The Methods for Bioanalysis and Drug Metabolism course is an interactive course focussing on the core principles of bioanalytical methods and the application to both drug bioanalysis and metabolite identification. The course includes both fundamental concepts and more in-depth bioanalytical application to support drug discovery and development, with a strong focus on small molecules but also with an introduction to these principles for large molecules.
The course starts by examining how the structure of a drug molecule influences its physicochemical properties and how these properties can be used to develop good extraction, separation and detection strategies. This provides a platform to learn in more detail the fundamental aspects of mass spectrometry, with a focus on modern techniques, together with HPLC theory and practice, with associated sample treatment and extraction procedures. Basic principles of chromatographic process with some practical tips and help with common problems, are also presented; including how to get the best from your HPLC system - focusing on resolution, efficiency and performance. Real world application is then explored in quantitative mass spectrometry, with the challenges of ion suppression a core topic. Optimisation of HPLC methods for LC/MS/MS, the effect of mobile phase on ionisation, and automated MS method development are also examined. This is integrated into strategies for method development, including initial considerations and experiments, chromatographic options, optimisation, validation and application of the final method. Quantitative bioanalysis is complemented with a series of lectures on qualitative methods, to support metabolite identification with detailed discussions on the use of MS/MS for structural elucidation (concepts, instrumentation and experimentation), accurate mass measurements, on-line radiochemical detection and integration with NMR spectroscopy. This section of the course also describes sample selection criteria and experiment types (in vivo, in vitro, in situ) for successful metabolite identification.

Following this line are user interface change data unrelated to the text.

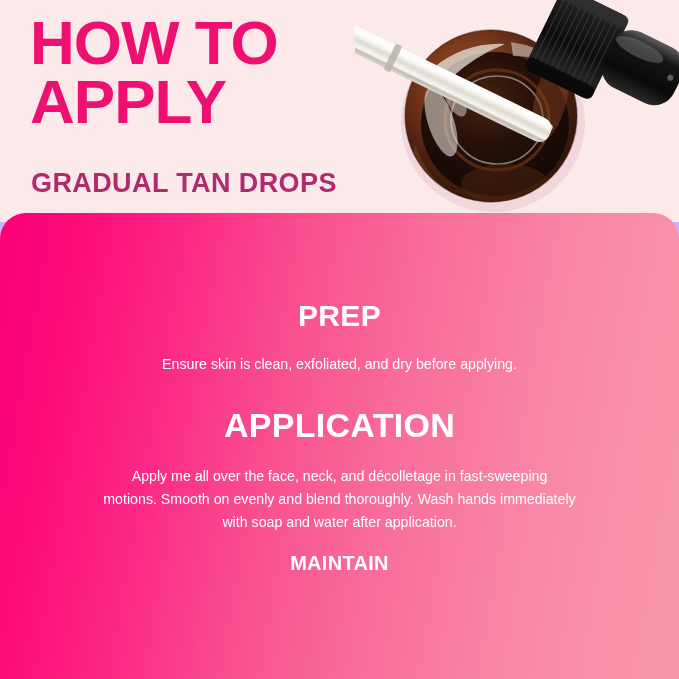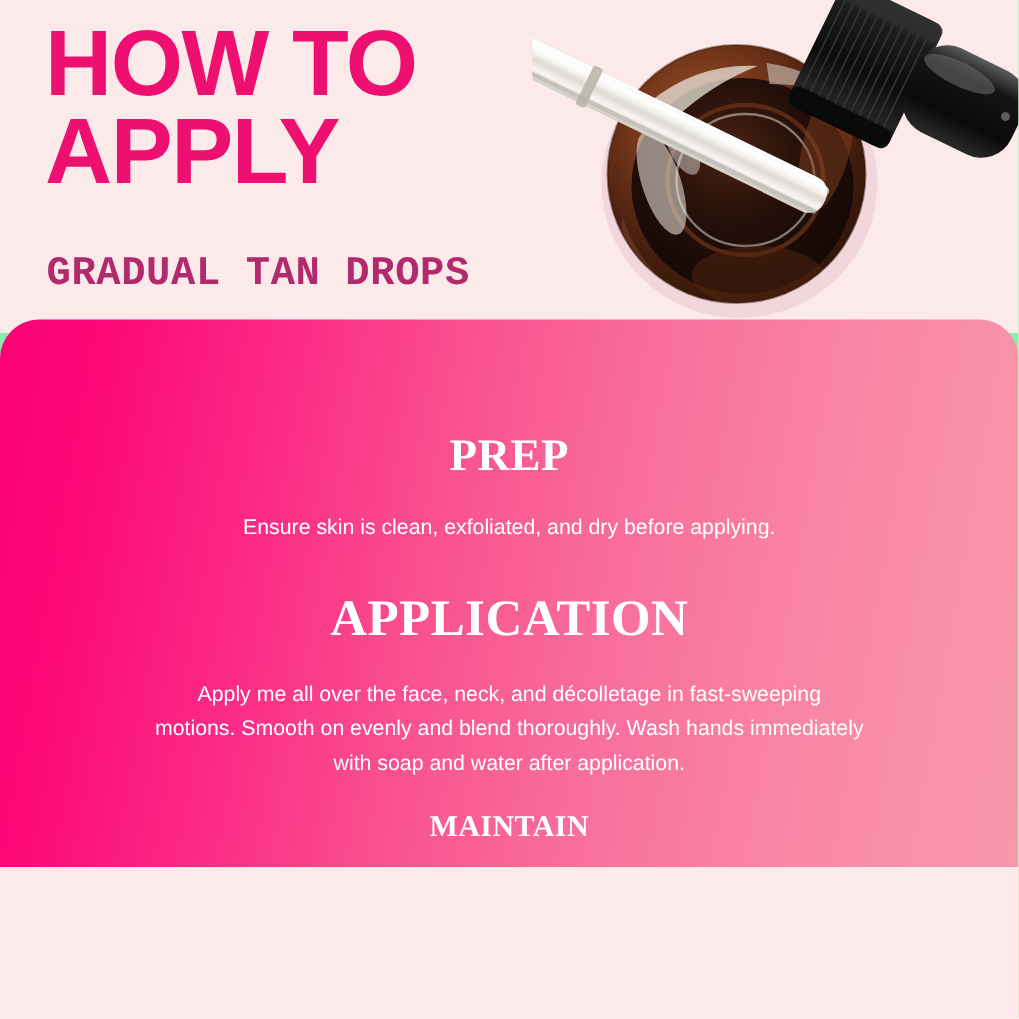--- a/index.html
+++ b/index.html
@@ -11,8 +11,8 @@
   }
   #poster {
     position:relative;
-    width:679px; height:578px;
-    background:#86efac;
+    width:679px; height:679px;
+    background:#c4b5fd;
     overflow:hidden;
   }
 

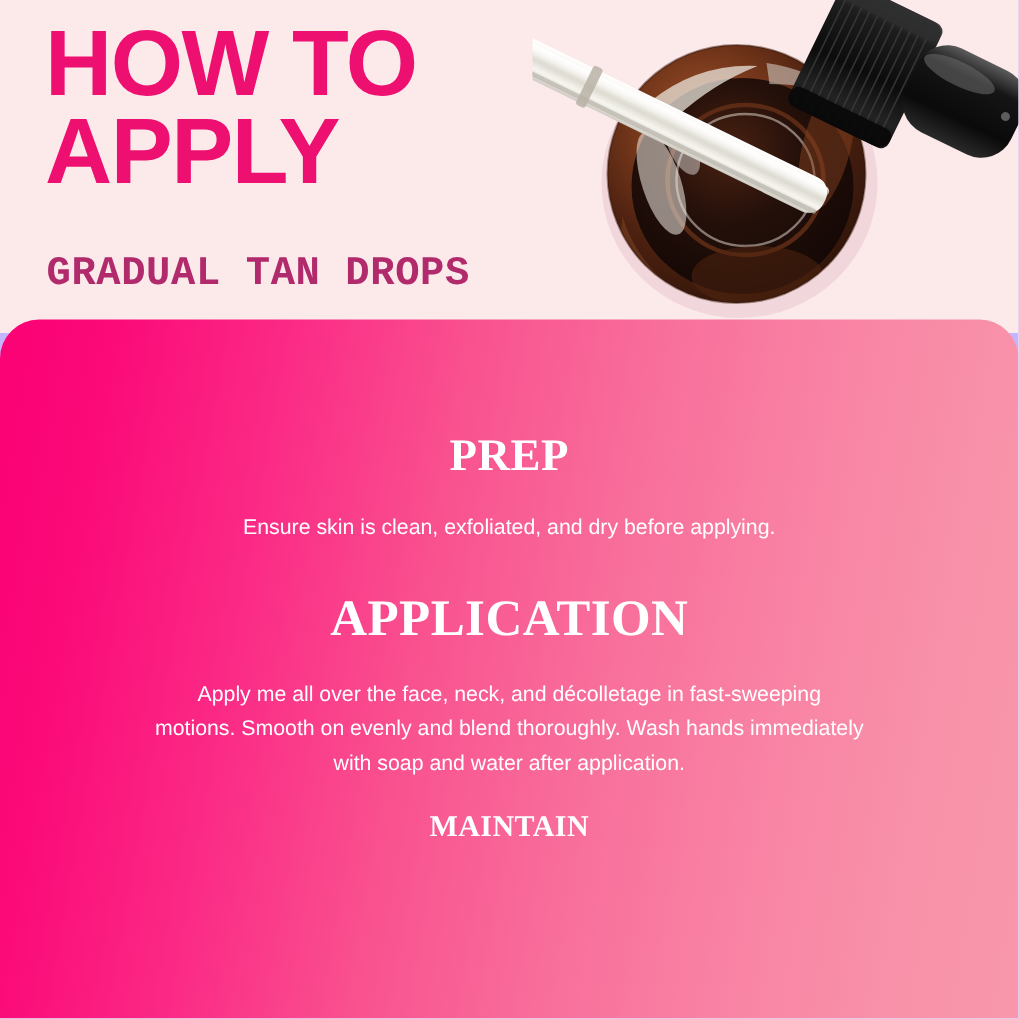--- a/index.html
+++ b/index.html
@@ -41,7 +41,7 @@
   #subtitle {
     position:absolute;
     left:31px; top:168px;
-    font-family:Liberation Mono, monospace;
+    font-family:Liberation Sans, sans-serif;
     font-weight:bold;
     font-size:27px;
     letter-spacing:0.4px;

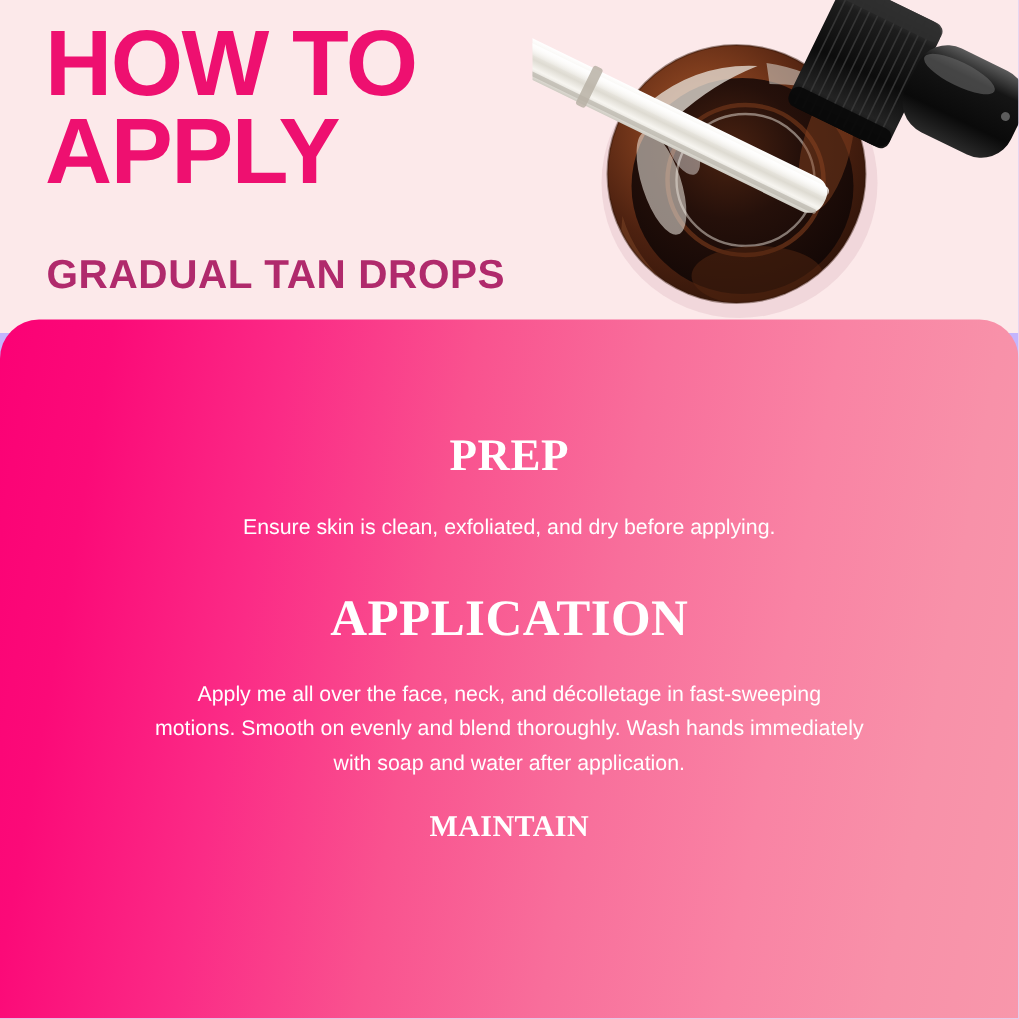--- a/index.html
+++ b/index.html
@@ -76,10 +76,11 @@
   }
   .section { width:100%; text-align:center; }
   .sec-head {
-    font-family:Liberation Serif, serif;
+    font-family:Liberation Sans, sans-serif;
     font-weight:bold;
     color:#ffffff;
     letter-spacing:0.3px;
+    margin-top:12px;
   }
   .sec-body {
     font-family:"Liberation Sans", sans-serif;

Several lectures are now devoted to the analysis of larger biopharmaceutical molecules, as a prelude to the DMDG “Large Molecule” training course. Introduction to this topic includes peptides, oligonucleotides and large intact proteins, comparing both LC/MS and ligand binding approaches.
Course content includes:
Consistent with the DMDG core principles, the interactions and networking between delegates and with tutors is encouraged at all times including opportunities to connect at coffee breaks and at dinner each evening.
Note that in 2021 due to the COVID-19 pandemic, a reduced course was using our online platform over 5 half days with non-core content available as online supplementary materials.